## Listed records
BEGIN

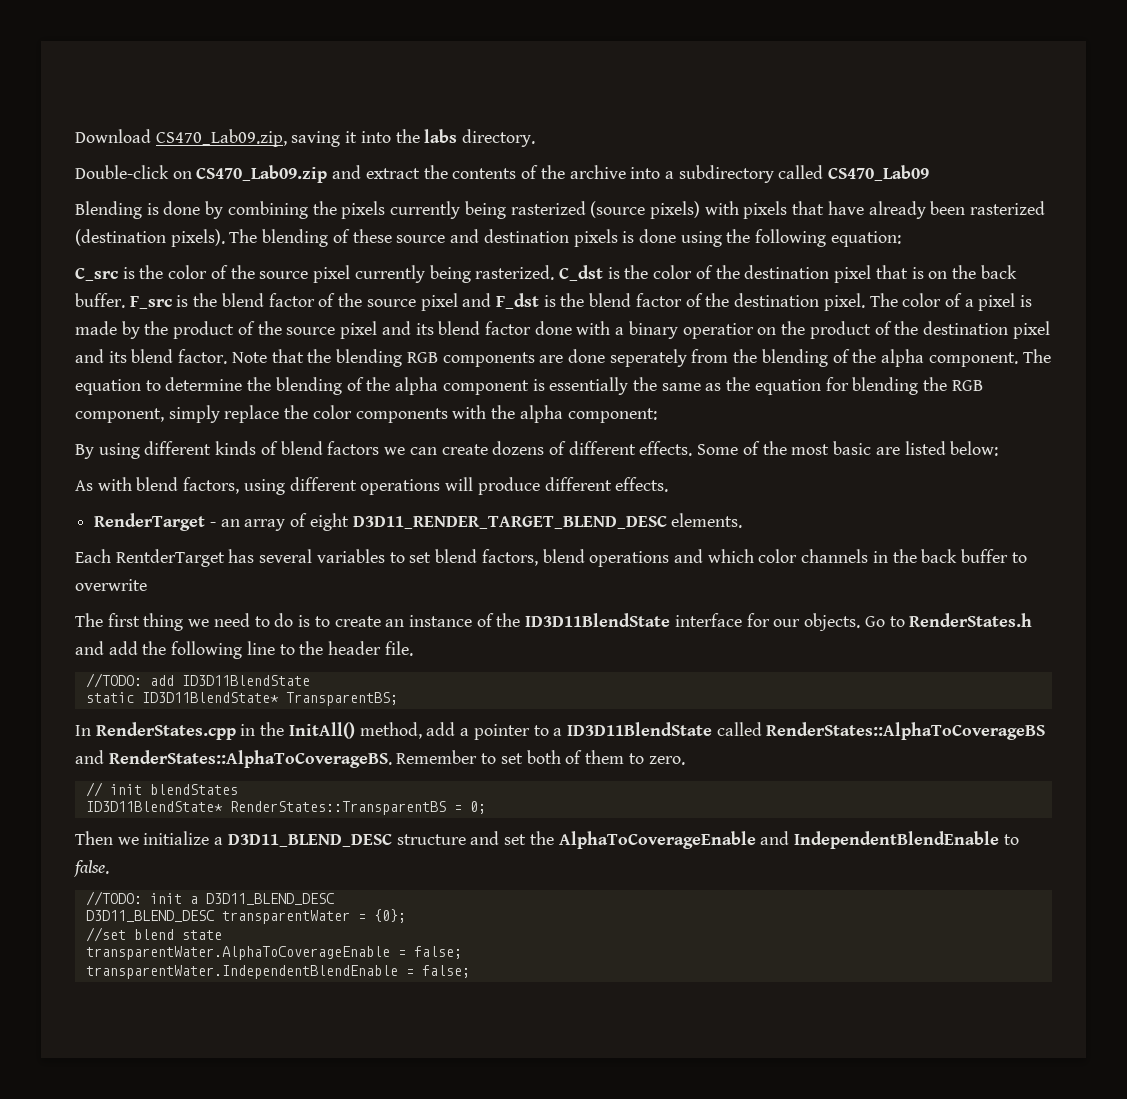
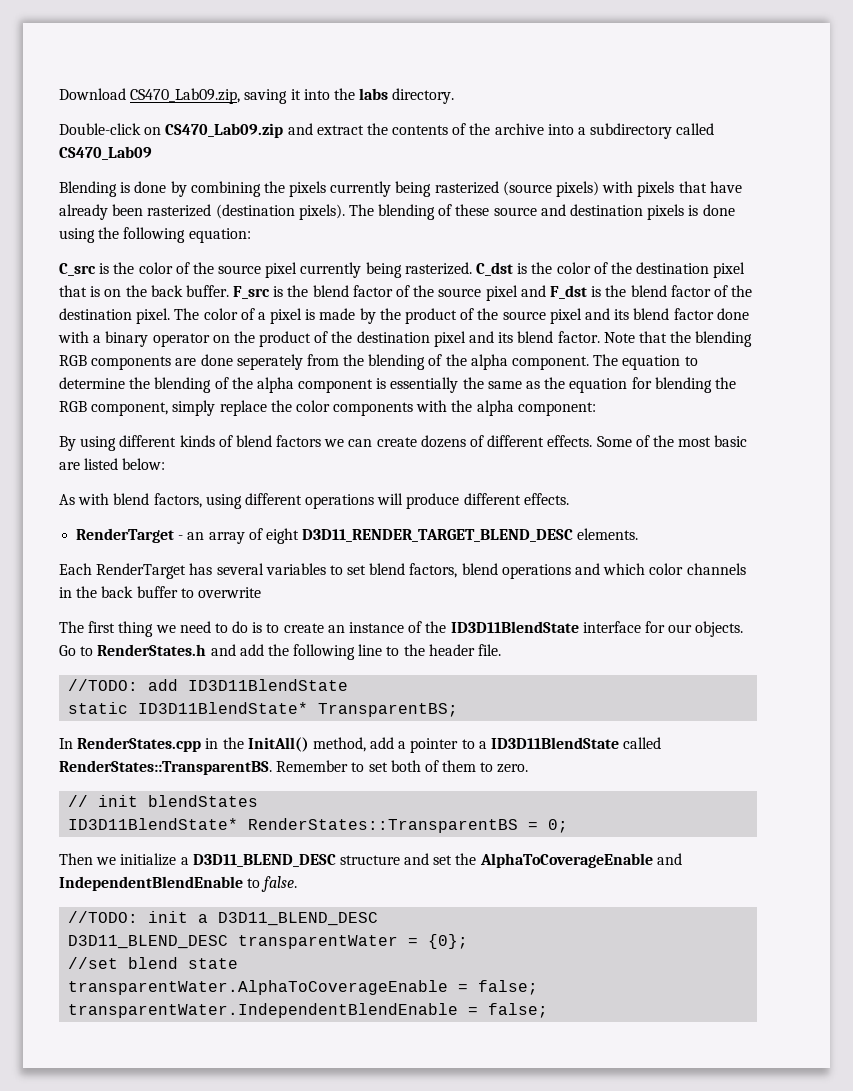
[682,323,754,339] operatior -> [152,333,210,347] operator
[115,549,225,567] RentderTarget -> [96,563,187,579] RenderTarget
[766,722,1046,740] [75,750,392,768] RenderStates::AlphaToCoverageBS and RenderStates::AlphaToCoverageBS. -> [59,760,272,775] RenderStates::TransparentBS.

END
BEGIN

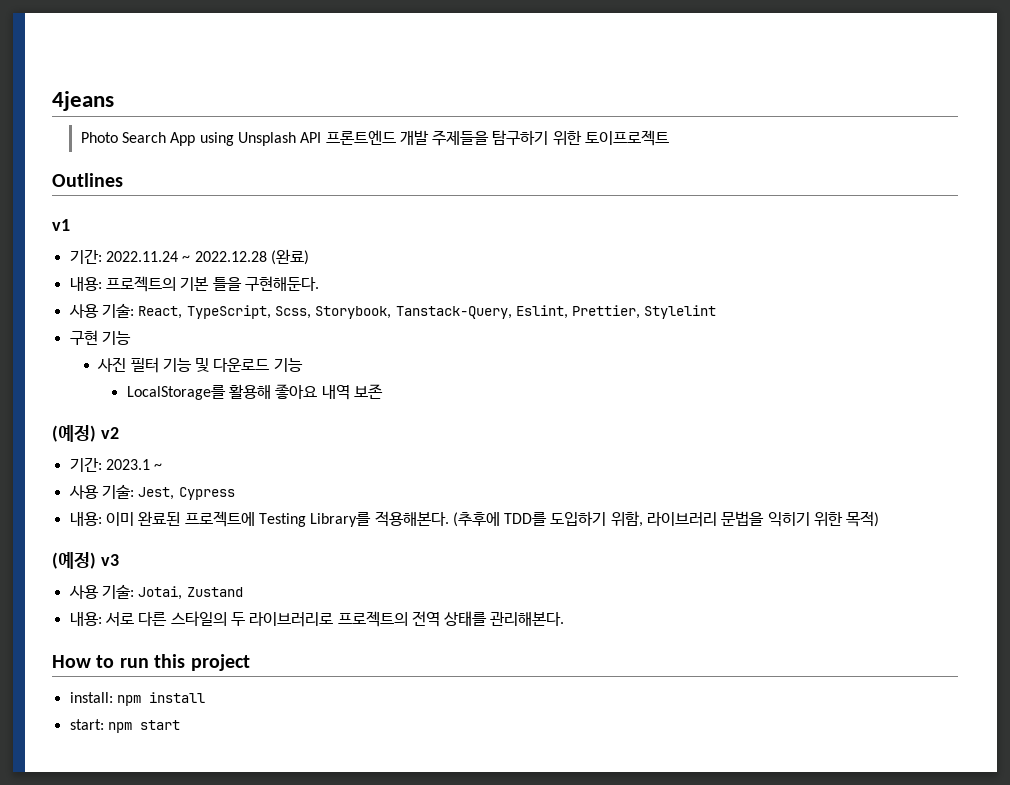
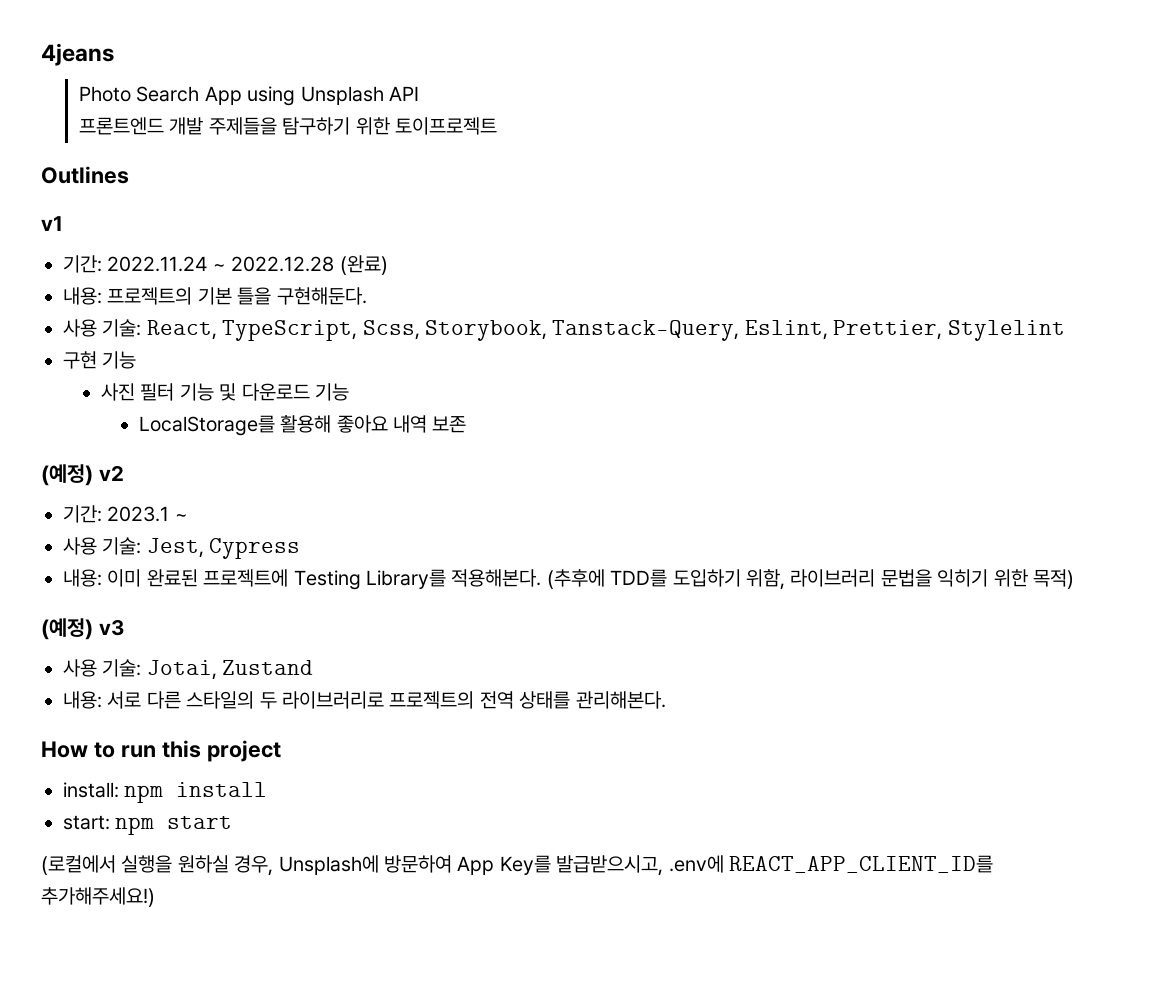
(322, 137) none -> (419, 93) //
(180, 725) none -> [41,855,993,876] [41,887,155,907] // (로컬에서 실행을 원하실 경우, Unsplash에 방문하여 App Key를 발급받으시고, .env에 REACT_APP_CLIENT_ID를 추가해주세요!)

END
BEGIN

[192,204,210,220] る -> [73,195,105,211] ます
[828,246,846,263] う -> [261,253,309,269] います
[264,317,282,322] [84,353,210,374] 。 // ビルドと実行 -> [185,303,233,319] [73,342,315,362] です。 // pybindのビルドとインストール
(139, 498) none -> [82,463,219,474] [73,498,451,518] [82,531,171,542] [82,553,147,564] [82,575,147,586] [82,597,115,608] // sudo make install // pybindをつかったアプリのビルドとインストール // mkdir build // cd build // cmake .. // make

END

Looking at the entries above, copy out every line in which "none" occurs.

(322, 137) none -> (419, 93) //
(180, 725) none -> [41,855,993,876] [41,887,155,907] // (로컬에서 실행을 원하실 경우, Unsplash에 방문하여 App Key를 발급받으시고, .env에 REACT_APP_CLIENT_ID를 추가해주세요!)
(139, 498) none -> [82,463,219,474] [73,498,451,518] [82,531,171,542] [82,553,147,564] [82,575,147,586] [82,597,115,608] // sudo make install // pybindをつかったアプリのビルドとインストール // mkdir build // cd build // cmake .. // make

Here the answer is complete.